All keys on geodistributed smartcards held by maintainers tied to a web of trust going back 25 years with over 5000 keys.
https://stagex.tools/packages/core/uv/
Though thankful for clients that let individual maintainers work on stagex part time once in a while, we have had one donation ever for $50 as a project. (thanks)
Why is it a bunch of mostly unpaid volunteer hackers are putting more effort into supply chain security than OpenAI.
I am annoyed.
This is the market telling you what matters.
OpenClaw has been an outstanding success, it is providing people the ability to leak their keys, secrets, and personal data, and allowing people to be subject to an incredible number of supply chain attacks when its users have felt their attack surface was just too low.
Your efforts have been on increasing security and reducing supply chain attacks, when the market is strongly signaling to you that people want reduced security and more supply chain attacks!
(I’m the author of TFA.)
> All keys on geodistributed smartcards held by maintainers tied to a web of trust going back 25 years with over 5000 keys.
Neither the age nor the cardinality of the key graph tells me anything if I don’t trust the maintainers themselves; given that you’re fundamentally providing third-party builds, what’s the threat model you’re addressing?
It’s worth nothing that all builds of uv come from a locked resolution and, as mentioned in TFA, you can get signed artifacts from us. So I’m very murky on the value of signed package commits that come from a different set of identities than the ones actually building the software.
StageX does reproducible builds, so they are signed independently and can also be verified locally. I don't think it applies to Astral, but it's useful for packages with a single maintainer or a vulnerable CI, where there is only one point of failure.
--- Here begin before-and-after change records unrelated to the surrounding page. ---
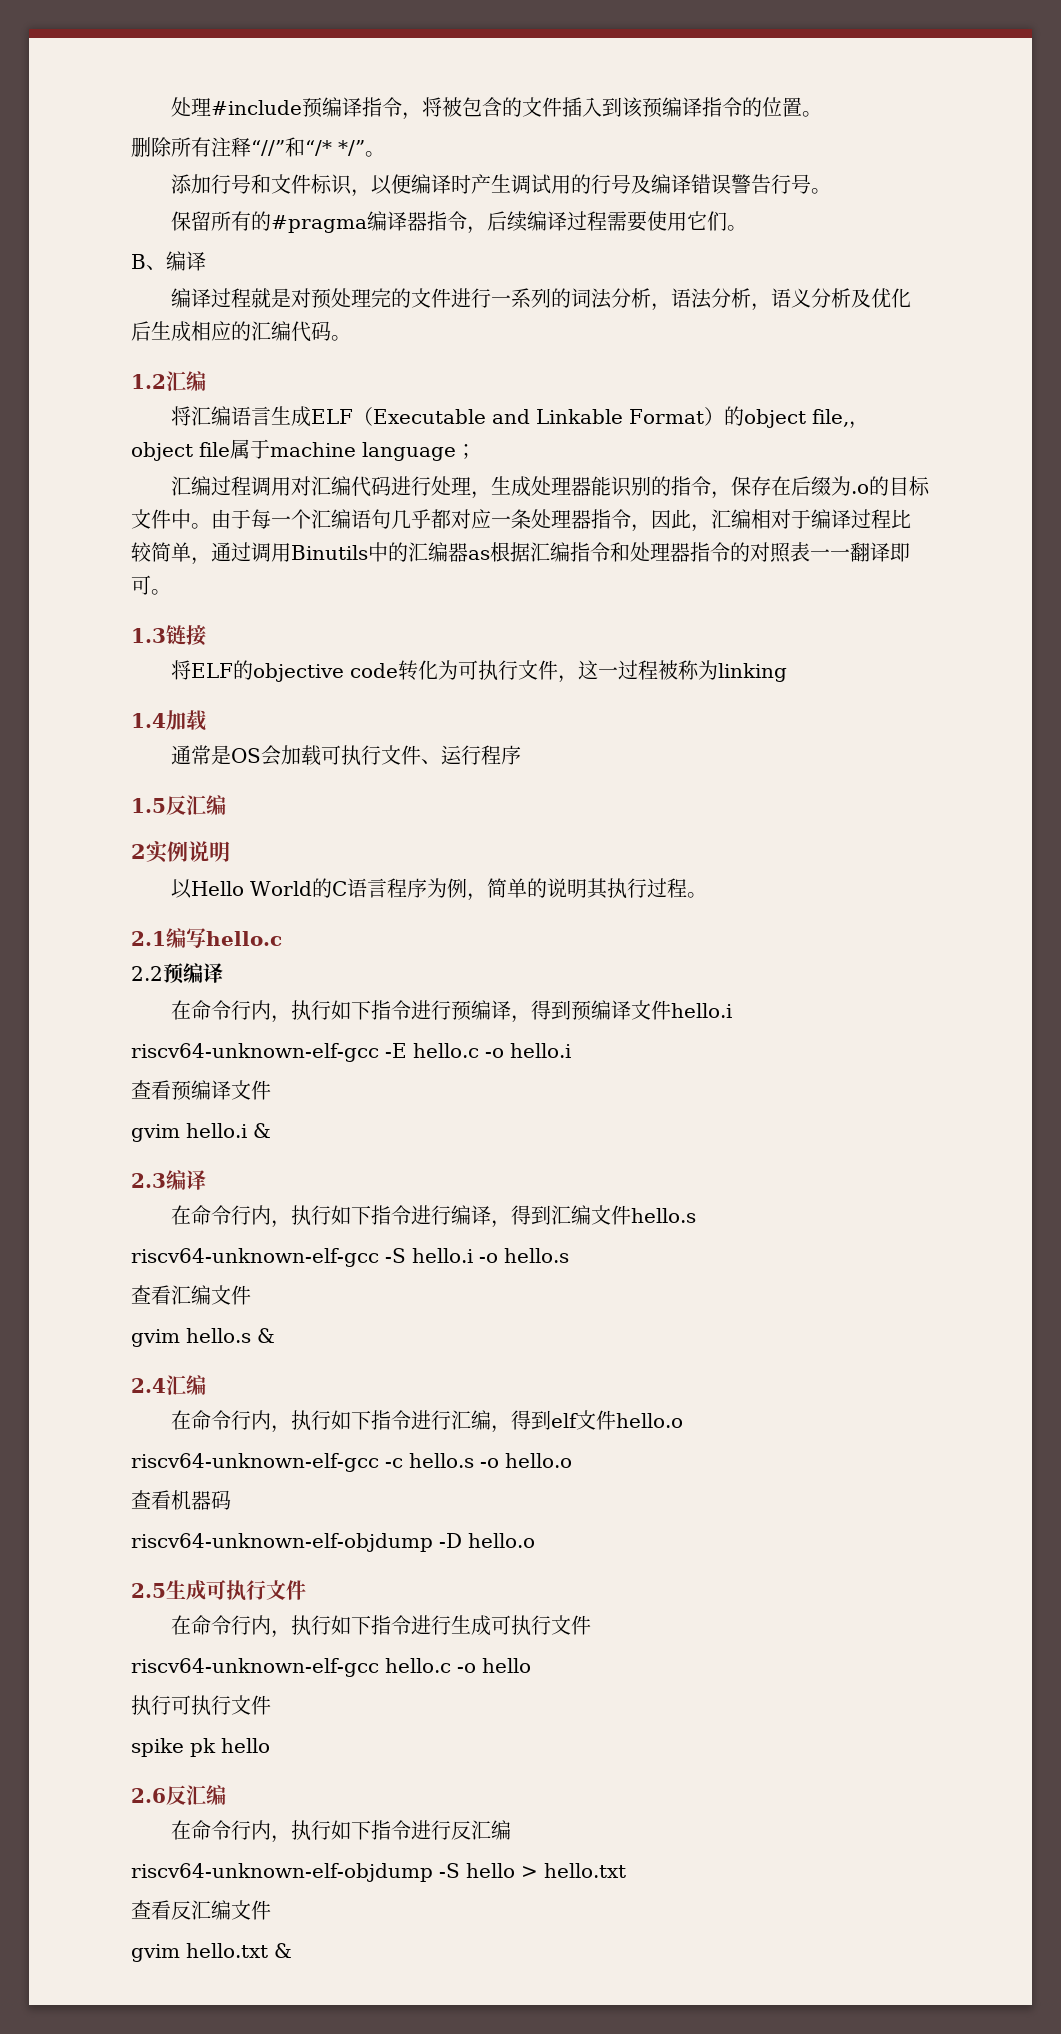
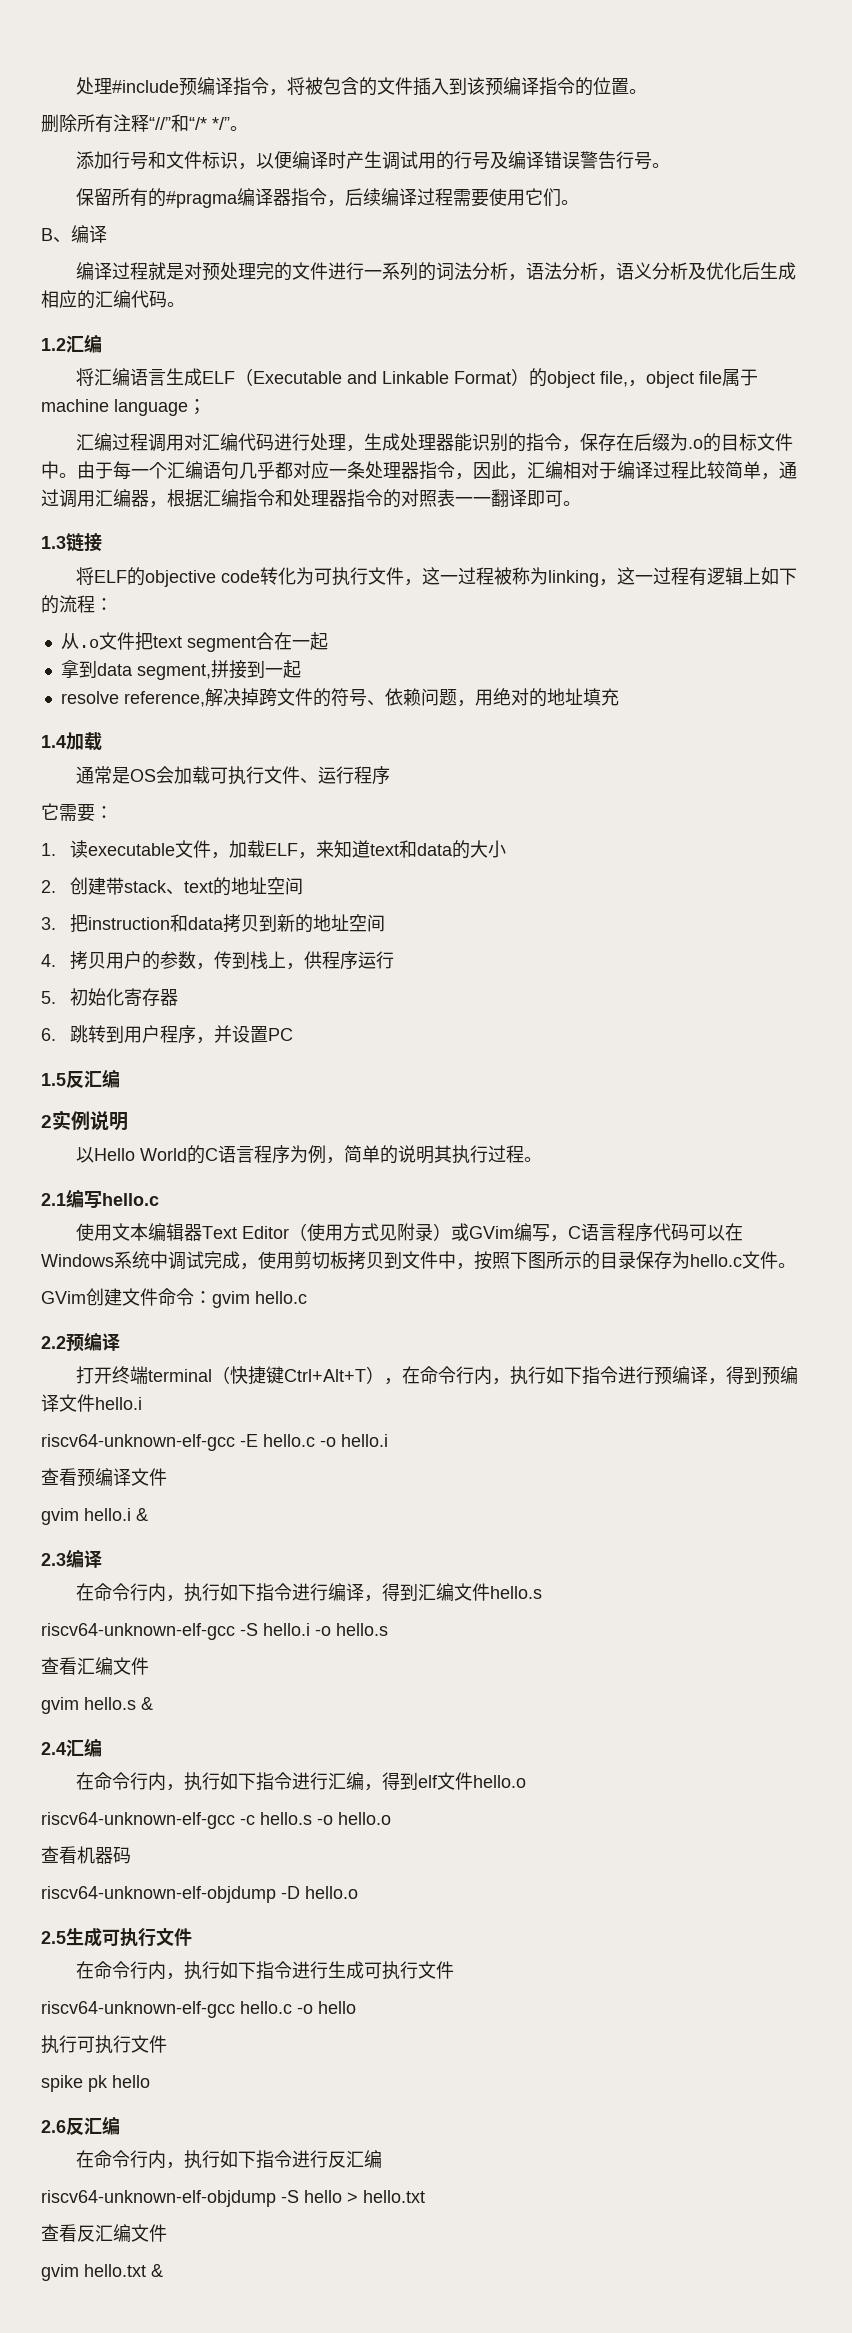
- 由于每一个汇编语句几乎都对应一条处理器指令，因此，汇编相对于编译过程比较简单，通过调用Binutils中的汇编器as根据汇编指令和处理器指令的对照表一一翻译即可。
+ 由于每一个汇编语句几乎都对应一条处理器指令，因此，汇编相对于编译过程比较简单，通过调用汇编器，根据汇编指令和处理器指令的对照表一一翻译即可。
- 将ELF的objective code转化为可执行文件，这一过程被称为linking
+ 将ELF的objective code转化为可执行文件，这一过程被称为linking，这一过程有逻辑上如下的流程：
+ 从.o文件把text segment合在一起
+ 拿到data segment,拼接到一起
+ resolve reference,解决掉跨文件的符号、依赖问题，用绝对的地址填充
+ 它需要：
+ 1.读executable文件，加载ELF，来知道text和data的大小
+ 2.创建带stack、text的地址空间
+ 3.把instruction和data拷贝到新的地址空间
+ 4.拷贝用户的参数，传到栈上，供程序运行
+ 5.初始化寄存器
+ 6.跳转到用户程序，并设置PC
+ 使用文本编辑器Text Editor（使用方式见附录）或GVim编写，C语言程序代码可以在Windows系统中调试完成，使用剪切板拷贝到文件中，按照下图所示的目录保存为hello.c文件。
+ GVim创建文件命令：gvim hello.c
  2.2预编译
- 在命令行内，执行如下指令进行预编译，得到预编译文件hello.i
+ 打开终端terminal（快捷键Ctrl+Alt+T），在命令行内，执行如下指令进行预编译，得到预编译文件hello.i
But I also think it'd be nice if projects provided a first-party StageX build, like many do with a Dockerfile or a Nix flake.
Once we have better support for multiarch in stagex, since StageX is distributed as OCI images, you could just replace your existing Dockerfile bases with stagex.
You definitely trust the same web of trust key graph already in every single layer of your current CI solution. Everything at Astral and by all indications also OpenAI is built with third party services, third party (blind) signing, using third party binaries signed by those 5000 keys directly or indirectly.
That web of trust is the trust foundation of the entire internet and likely every server that powers Github, Astral, and OpenAI including every CI system you described.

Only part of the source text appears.